Zika virus (ZIKV) is a re-emerging flavivirus that is transmitted to humans through the bite of an infected mosquito or through sexual contact with an infected partner. ZIKV infection during pregnancy has been associated with numerous fetal abnormalities, including prenatal lethality and microcephaly. However, until recent outbreaks in the Americas, ZIKV has been relatively understudied, and therefore the biology and pathogenesis of ZIKV infection remain incompletely understood. Better methods to study ZIKV infection in live cells could enhance our understanding of the biology of ZIKV and the mechanisms by which ZIKV contributes to fetal abnormalities. To this end, we developed a fluorescent cell-based reporter system allowing for live imaging of ZIKV-infected cells. This system utilizes the protease activity of the ZIKV non-structural proteins 2B and 3 (NS2B-NS3) to specifically mark virus-infected cells. Here, we demonstrate the utility of this fluorescent reporter for identifying cells infected by ZIKV strains of two lineages. Further, we use this system to determine that apoptosis is induced in cells directly infected with ZIKV in a cell-autonomous manner. Ultimately, approaches that can directly track ZIKV-infected cells at the single cell-level have the potential to yield new insights into the host-pathogen interactions that regulate ZIKV infection and pathogenesis.
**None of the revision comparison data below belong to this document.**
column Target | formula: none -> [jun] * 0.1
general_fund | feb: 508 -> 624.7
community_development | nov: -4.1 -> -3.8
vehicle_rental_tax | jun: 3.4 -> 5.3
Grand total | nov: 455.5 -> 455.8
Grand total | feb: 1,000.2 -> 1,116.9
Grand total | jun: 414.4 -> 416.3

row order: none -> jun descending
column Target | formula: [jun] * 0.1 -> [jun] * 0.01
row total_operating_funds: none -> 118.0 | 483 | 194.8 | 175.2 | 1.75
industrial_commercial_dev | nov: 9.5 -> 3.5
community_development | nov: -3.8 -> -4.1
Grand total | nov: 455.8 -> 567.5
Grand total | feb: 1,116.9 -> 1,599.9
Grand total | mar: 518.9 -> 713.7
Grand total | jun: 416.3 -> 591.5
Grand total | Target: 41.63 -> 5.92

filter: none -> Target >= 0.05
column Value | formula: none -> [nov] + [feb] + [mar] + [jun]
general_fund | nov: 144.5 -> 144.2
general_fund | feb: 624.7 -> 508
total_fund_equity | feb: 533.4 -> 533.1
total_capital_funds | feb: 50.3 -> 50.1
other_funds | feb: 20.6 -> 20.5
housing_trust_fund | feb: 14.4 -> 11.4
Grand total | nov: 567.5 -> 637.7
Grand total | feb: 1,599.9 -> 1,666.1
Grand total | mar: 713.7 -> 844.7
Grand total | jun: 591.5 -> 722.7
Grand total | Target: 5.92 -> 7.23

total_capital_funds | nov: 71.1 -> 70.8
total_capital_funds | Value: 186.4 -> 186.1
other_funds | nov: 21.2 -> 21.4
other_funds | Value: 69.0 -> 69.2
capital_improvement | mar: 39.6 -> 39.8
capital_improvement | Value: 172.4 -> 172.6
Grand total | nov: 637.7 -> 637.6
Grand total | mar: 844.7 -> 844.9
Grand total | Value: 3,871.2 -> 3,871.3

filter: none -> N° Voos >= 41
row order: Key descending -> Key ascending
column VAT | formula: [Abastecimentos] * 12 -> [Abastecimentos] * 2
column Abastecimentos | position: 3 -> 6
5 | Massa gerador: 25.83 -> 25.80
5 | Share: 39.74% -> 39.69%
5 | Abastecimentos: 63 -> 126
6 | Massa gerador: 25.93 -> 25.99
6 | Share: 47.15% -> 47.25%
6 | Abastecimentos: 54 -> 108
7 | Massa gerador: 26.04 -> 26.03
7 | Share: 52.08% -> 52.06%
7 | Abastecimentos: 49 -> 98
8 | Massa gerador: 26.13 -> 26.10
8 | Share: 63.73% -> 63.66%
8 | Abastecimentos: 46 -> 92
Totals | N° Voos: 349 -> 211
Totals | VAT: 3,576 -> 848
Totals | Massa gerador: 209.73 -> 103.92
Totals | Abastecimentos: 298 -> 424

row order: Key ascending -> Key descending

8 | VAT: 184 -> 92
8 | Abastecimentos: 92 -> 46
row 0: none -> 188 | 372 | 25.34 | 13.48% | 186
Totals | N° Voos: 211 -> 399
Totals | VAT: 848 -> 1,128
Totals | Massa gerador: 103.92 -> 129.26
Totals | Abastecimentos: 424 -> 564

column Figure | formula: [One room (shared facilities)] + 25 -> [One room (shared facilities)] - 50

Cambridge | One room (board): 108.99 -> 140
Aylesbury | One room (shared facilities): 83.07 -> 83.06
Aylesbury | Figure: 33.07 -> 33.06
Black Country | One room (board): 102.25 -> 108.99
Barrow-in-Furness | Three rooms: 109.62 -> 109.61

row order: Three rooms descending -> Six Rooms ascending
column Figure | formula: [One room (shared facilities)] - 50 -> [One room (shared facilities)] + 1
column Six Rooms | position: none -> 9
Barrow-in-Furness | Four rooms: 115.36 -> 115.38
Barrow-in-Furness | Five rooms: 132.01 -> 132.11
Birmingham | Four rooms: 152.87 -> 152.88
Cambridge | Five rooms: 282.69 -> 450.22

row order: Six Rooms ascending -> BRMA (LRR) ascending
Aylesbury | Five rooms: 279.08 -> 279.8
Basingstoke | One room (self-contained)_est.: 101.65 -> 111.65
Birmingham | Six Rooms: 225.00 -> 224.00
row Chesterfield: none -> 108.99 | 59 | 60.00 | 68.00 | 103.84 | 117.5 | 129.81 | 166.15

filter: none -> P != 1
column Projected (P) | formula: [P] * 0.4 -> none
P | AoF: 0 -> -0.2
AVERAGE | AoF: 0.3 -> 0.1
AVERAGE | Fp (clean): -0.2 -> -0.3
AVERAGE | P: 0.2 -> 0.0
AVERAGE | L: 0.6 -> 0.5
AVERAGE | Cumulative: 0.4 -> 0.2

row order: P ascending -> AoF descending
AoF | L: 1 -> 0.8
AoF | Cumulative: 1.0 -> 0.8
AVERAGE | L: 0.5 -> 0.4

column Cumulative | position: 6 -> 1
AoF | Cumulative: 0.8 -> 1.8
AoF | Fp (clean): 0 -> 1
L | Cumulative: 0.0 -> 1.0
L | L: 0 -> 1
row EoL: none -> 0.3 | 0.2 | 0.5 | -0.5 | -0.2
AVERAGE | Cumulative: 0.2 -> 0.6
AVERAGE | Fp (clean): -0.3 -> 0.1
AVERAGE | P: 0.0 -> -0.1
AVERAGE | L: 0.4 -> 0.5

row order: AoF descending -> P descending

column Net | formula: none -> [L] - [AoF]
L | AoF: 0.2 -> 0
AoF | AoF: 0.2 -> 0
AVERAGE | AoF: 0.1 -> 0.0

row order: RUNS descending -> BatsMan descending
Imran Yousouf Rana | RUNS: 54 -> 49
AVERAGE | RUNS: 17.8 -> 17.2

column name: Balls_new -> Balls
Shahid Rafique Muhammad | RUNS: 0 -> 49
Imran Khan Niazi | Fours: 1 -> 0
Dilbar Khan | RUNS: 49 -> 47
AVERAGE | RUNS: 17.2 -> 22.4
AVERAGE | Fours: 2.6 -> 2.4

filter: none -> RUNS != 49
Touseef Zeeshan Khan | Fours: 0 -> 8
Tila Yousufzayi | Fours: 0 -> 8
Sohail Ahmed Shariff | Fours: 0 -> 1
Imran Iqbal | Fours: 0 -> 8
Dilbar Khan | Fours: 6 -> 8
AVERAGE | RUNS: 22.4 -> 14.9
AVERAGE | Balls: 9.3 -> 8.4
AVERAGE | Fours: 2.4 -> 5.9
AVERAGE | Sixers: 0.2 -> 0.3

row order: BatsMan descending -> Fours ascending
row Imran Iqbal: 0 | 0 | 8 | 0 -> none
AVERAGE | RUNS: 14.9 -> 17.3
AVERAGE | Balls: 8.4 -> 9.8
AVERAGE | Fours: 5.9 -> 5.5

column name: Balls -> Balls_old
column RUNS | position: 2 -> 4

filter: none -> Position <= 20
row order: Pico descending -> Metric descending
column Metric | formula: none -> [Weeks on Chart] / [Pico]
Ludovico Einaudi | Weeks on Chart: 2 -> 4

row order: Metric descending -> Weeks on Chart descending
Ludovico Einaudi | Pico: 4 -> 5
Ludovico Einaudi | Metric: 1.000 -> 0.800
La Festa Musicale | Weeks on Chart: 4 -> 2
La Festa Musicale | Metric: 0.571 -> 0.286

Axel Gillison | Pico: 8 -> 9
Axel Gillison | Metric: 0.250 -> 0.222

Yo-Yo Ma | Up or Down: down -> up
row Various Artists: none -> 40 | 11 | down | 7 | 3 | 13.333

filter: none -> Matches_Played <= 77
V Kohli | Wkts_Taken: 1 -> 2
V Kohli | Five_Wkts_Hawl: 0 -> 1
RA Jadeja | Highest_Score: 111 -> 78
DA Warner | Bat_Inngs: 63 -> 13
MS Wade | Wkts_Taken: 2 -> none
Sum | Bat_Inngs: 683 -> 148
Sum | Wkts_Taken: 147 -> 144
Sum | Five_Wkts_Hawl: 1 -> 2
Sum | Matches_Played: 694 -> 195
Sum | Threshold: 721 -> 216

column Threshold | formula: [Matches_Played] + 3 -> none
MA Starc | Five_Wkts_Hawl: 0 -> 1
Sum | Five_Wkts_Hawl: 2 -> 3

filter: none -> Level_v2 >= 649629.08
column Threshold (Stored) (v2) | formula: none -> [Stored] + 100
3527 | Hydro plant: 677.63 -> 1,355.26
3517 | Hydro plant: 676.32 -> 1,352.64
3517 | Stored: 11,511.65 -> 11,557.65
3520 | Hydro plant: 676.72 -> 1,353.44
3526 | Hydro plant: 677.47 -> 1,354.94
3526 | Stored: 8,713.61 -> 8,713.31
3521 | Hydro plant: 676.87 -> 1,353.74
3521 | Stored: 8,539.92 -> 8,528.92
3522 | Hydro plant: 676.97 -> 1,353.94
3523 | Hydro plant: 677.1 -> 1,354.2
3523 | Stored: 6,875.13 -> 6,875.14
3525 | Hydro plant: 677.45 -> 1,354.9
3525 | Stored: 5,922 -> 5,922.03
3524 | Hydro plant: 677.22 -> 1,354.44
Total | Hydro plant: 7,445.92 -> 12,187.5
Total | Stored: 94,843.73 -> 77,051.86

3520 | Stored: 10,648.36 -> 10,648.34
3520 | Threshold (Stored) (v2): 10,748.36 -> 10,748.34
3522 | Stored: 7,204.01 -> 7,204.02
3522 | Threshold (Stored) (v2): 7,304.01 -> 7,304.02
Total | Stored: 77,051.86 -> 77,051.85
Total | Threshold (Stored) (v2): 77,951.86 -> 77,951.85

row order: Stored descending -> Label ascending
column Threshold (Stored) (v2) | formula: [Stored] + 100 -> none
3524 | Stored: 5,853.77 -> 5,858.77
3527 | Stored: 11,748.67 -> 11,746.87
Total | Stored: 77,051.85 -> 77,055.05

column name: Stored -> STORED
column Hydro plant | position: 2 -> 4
Keywords: NS2B-NS3; NS4B-NS5; Zika virus (ZIKV); apoptosis; fluorescence; live cell imaging; reporter.

Figure 1

A cleavable reporter to measure Zika virus (ZIKV) non-structural proteins 2B and 3 (NS2B-NS3) protease cleavage. (a) Schematic of the fluorescent ZIKV-nuclear localization signal (NLS)-GFP reporter plasmid (pZIKV-NLS-GFP) construct encoding ZIKV non-structural protein 4B (NS4B) (aa2270–2520) and the first 10 amino acids of non-structural protein 5 (NS5) (aa2521–2530), fused in frame to a nuclear localization signal (NLS) and enhanced green fluorescent protein (eGFP). The red arrow indicates the NS2B-NS3 protease cleavage site. Restriction sites used for cloning are indicated by gray boxes. (b) Confocal micrographs of Huh7 cells expressing ZIKV-NLS-GFP (green) and immunostained with the endoplasmic reticulum (ER) marker translocon-associated protein, alpha subunit (TRAP-α) (red). Nuclei were stained with DAPI (4′,6-diamidino-2-phenylindole) (blue). Scale bar, 10 µm. (c) Confocal micrographs of Huh7 cells expressing ZIKV-NLS-GFP (green) and either FLAG-tagged-NS2B-NS3, WT or S135A, or vector, that were immunostained with anti-FLAG (red). Nuclei were stained with DAPI (blue). Scale bar, 10 µm. (d) Immunoblot analysis of extracts from Huh7 cells expressing either WT ZIKV-NLS-GFP or a non-cleavable ZIKV-NLS-GFP RR-AA reporter, and also either wild-type (WT) or S135A (SA) FLAG-tagged ZIKV NS2B-NS3, or vector (V). Arrows mark full-length (FL) or cleaved (C) ZIKV-NLS-GFP.

Figure 2

The cleavable ZIKV-NLS-GFP reporter can detect ZIKV infection. (a,b) Fluorescence (a), or confocal micrographs (b) of A549 cells stably expressing the ZIKV-NLS-GFP reporter (green) that were infected with ZIKV-PR (multiplicity of infection (MOI) 1) or mock for 48 h and then immunostained for ZIKV (anti-Envelope (Env); red). Nuclei were stained with DAPI (blue). Scale bar, 10 µm. Arrowheads in the bottom panel of (a) indicate some representative cells staining positive for ZIKV with nuclear GFP localization. (c) The ratio of nuclear to total fluorescence intensity, as determined using Image J, in uninfected and ZIKV-infected cells from confocal micrographs of cells immunostained for ZIKV. Each dot represents an individual cell (n = 18). Dot plots represent the mean ± SD. Asterisks denote significance; *** p < 0.0001, as determined by an unpaired t-test. (d) Fields were captured at various time points post-infection with ZIKV-PR (MOI 10) of A549 cells (WT or stably expressed ZIKV-NLS-GFP) immunostained for ZIKV Env and nuclei (DAPI), and the percentage of ZIKV+ cells was calculated. Values represent the mean ± standard error of the mean (SEM) (n = 3 fields) from three independent experiments, with >3000 cells counted per field. (e) Supernatants from A549 cells (WT or stably expressed ZIKV-NLS-GFP) were harvested at 24, 36, and 48 h post-infection with ZIKV-PR (MOI 10) and viral titer was measured by focus forming assay. Values represent the mean ± standard deviation (SD) (n = 3) from one experiment, representative of two independent experiments.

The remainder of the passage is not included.